En même temps, ces experts ne proposent pas de faire sauter de façon dogmatique toutes les limites sur la propriété étrangère, comme l'ancien ministre de l'Industrie Maxime Bernier semblait enclin à le faire. Juste de les assouplir, ce qui est sage.

Un principe guide ces assouplissements, soit celui de la réciprocité. Cela signifie que le Canada ne donnera pas accès à son marché si ses entreprises ne peuvent pas en faire autant à l'étranger. Par exemple, les Américains ne pourraient pas acquérir 49% d'Air Canada tant que la Caisse de dépôt n'ait le droit d'acheter 49% de Southwest Airlines - à supposer que le Caisse soit intéressée par le transport aérien, ce qui est plus que douteux à l'heure actuelle. Bref, le Canada ne sera pas plus catholique que la Cité du Vatican.

Et puis, il y a ce parti pris pour l'ouverture. S'il n'en tenait qu'à ce groupe d'experts, les acquisitions d'entreprises canadiennes par des sociétés d'ailleurs seront présumées bonnes, à moins que le gouvernement ne fasse la démonstration qu'elles ne soient pas dans l'intérêt national. Ce groupe propose ainsi de renverser le fardeau de la preuve.
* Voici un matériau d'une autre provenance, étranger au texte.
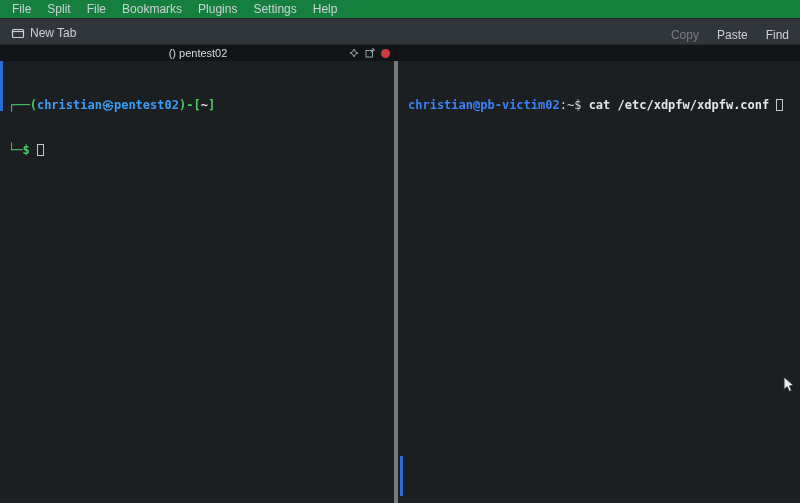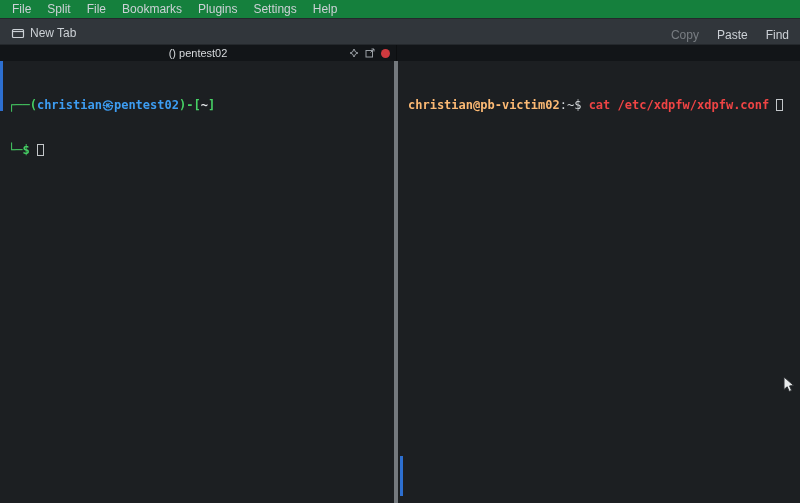--- a/index.html
+++ b/index.html
@@ -65,7 +65,7 @@
   .kgreen { color:#46d165; font-weight:bold; }
   .kblue  { color:#3d9df2; font-weight:bold; }
   .kwhite { color:#e8ebed; font-weight:bold; }
-  .hcyan  { color:#fdba74; font-weight:bold; }
+  .hcyan  { color:#3b82f6; font-weight:bold; }
   .plain  { color:#d3d7da; }
   .cmd    { color:#ef4444; font-weight:bold; }
   .cursor-box {

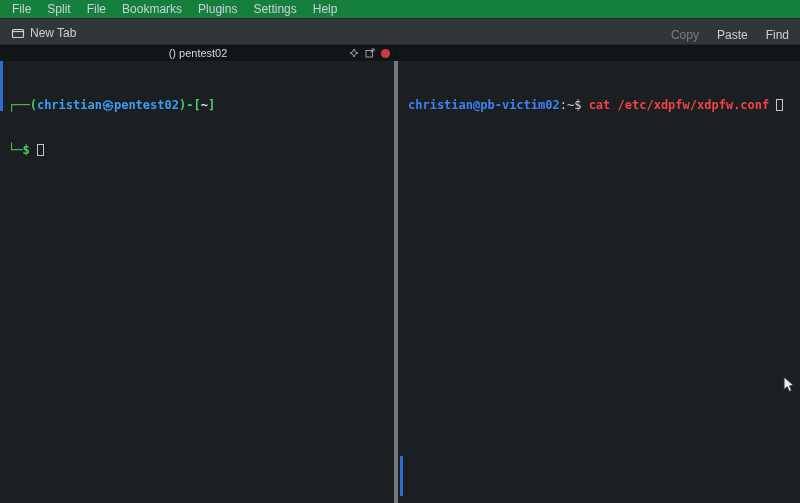--- a/index.html
+++ b/index.html
@@ -67,7 +67,7 @@
   .kwhite { color:#e8ebed; font-weight:bold; }
   .hcyan  { color:#3b82f6; font-weight:bold; }
   .plain  { color:#d3d7da; }
-  .cmd    { color:#ef4444; font-weight:bold; }
+  .cmd    { color:#e5e5e5; font-weight:bold; }
   .cursor-box {
     display:inline-block; width:7px; height:12px; vertical-align:-2px;
     border:1px solid #c3c7ca;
En revanche, et c'est crucial pour le Québec, les entreprises culturelles restent au nombre des exceptions. Les transactions les touchant seront encore scrutées à la loupe, même les petites. Ce qui ne signifie pas que le Canada s'opposerait à la vente du Cirque du Soleil à une société de Dubaï, même si cela briserait le c_ur des Montréalais.

Bref, ce document présente un excellent point de départ. Mais le gouvernement devra pousser plus loin la réflexion. Il y a un flou qui entoure la notion d'intérêt national. Or, sur ce sujet, il n'y a pas de consensus qui transcende l'opinion.

Alors qu'il est question d'épuisement de ressources énergétiques et de crise alimentaire, la protection de ressources et de denrées comme l'eau, le blé ou le pétrole est-elle dans l'intérêt national? Ainsi, le fait d'examiner les transactions d'une valeur surpassant 1 milliard de dollars, contre 295 millions actuellement, une limite fixée arbitrairement, élude complètement ce problème.

Et puis, même si le comité semble allergique à toute nouvelle législation, il faudrait s'assurer que les entreprises canadiennes qui sont la cible d'offres d'achat non sollicitées puissent contre-attaquer en gobant leurs prédateurs. Rappelez-vous l'offensive d'Alcoa sur Alcan. L'entreprise montréalaise n'aurait pas pu riposter avec une offre, puisque le producteur américain, établi à Pittsburgh, est protégé par le bouclier anti-OPÀ de la Pennsylvanie.

Reste surtout à voir dans quelle mesure un gouvernement minoritaire voudra prendre le relais de Red Wilson et sa bande.

Par exemple, l'une des recommandations qui a fait le plus jaser, c'est la fin du moratoire sur les fusions entre banques, imposé par Paul Martin en 1998. Il tombe sous le sens d'examiner ces transactions au mérite, en leur faisant passer le test du Bureau de la concurrence. Mais comme le sujet est hautement sensible, surtout à Toronto, où des fusions entraîneraient des coupes d'effectif, il serait étonnant qu'un gouvernement minoritaire veuille en faire son cheval de bataille.

Échaudés, les banquiers n'ont pas encore ressorti leur costume pour se rendre au bal. D'autant que le ministre des Finances, Jim Flaherty, a clairement laissé savoir que ce n'était pas une priorité.

Il faut seulement espérer que les 64 autres recommandations ne se ramasseront pas elles aussi dans le fond d'un tiroir.